Une personne insatisfaite dans son travail ne peut pas donner le meilleur d'elle-même. Qui est prêt à se donner à fond lorsque les conditions générales sont inacceptables et que l'on a le sentiment qu'on nous demande beaucoup sans rien offrir en retour ? Le mécontentement freine la motivation et la productivité, crée une mauvaise ambiance de travail et affaiblit l'entreprise dans son ensemble. Cela va de soi et est corroboré par toutes les études.

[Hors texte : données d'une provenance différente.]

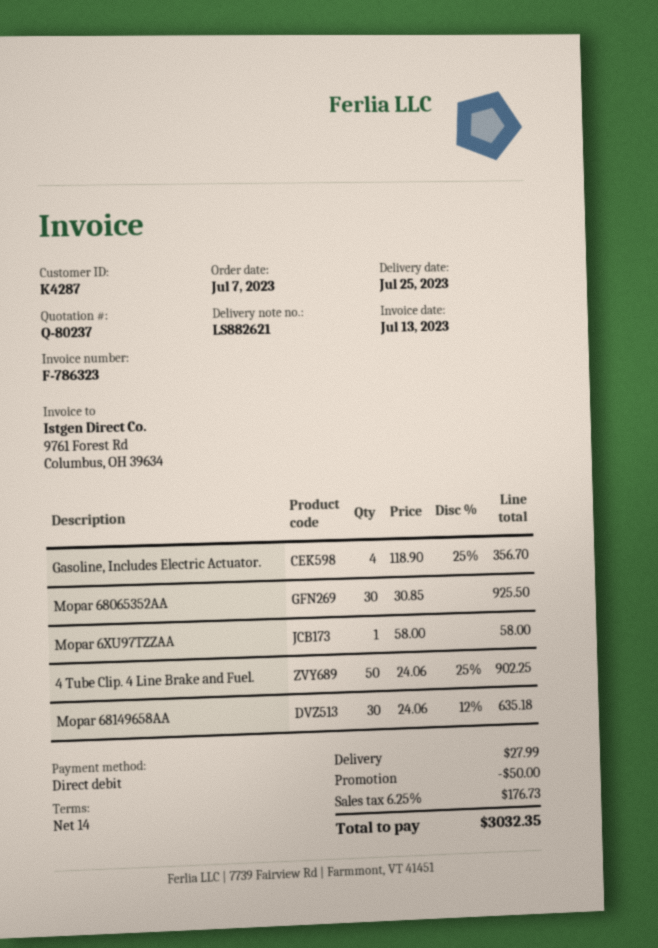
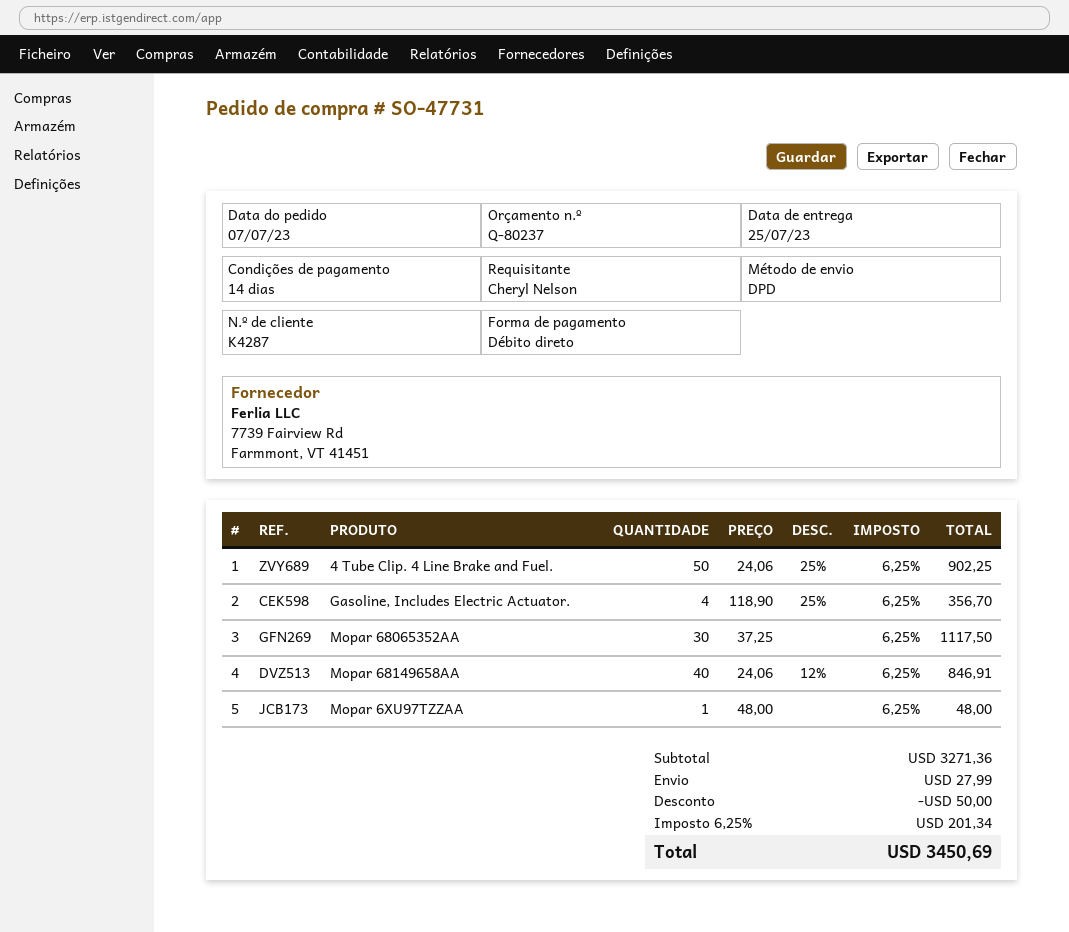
Mopar 68065352AA: 30 x 30.85 = 925.50 -> 30 x 37.25 = 1117.50
Mopar 6XU97TZZAA: 1 x 58.00 = 58.00 -> 1 x 48.00 = 48.00
Mopar 68149658AA: 30 x 24.06 - 12% = 635.18 -> 40 x 24.06 - 12% = 846.91
tax: 6.25% = 176.73 -> 6.25% = 201.34
total: 3032.35 -> 3450.69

Mais l'inverse est-il également vrai ? – est-ce que celui qui est satisfait est forcément engagé ? Pas nécessairementet c’est en fait, par définition, une contradiction : Duden : «satisfait – en accord avec la réalité, les circonstances et la situation données, et donc en paix avec soi-même, ne souhaitant aucun changement de ces circonstances » Ou peut-être, de manière encore plus pertinente, l’explication du DWDS (Dictionnaire numérique de la langue allemande) – « d’accord avec ce qui est, les situations et les conditions, ce qui existe et ce qui a été accompli, sans souhaits particuliers, satisfait »

Ce n'est sûrement pas ce que souhaitent les employeurs : des collaborateurs qui sont pleinement satisfaits, qui se la coulent douce et ne veulent surtout pas bouger ; dont l'objectif premier est que tout reste exactement comme ça. Comment se fait-il qu’on établisse ce lien direct entre satisfaction et performance ?

À vrai dire, satisfaire les salariés n'est ni la préoccupation principale ni la mission de l'employeur.

Bien sûr, rien ne s'oppose à ce que l'on prenne au sérieux et que l'on accorde de l'importance aux besoins des collaborateurs, et que l'on y consacre beaucoup d'efforts – bien au contraire. Cependant, cela se fait rarement sans arrière-pensée – sans attendre en contrepartie des performances exceptionnelles.

Derrière la recherche de la satisfaction des collaborateurs se cache une exigence implicite d'engagement.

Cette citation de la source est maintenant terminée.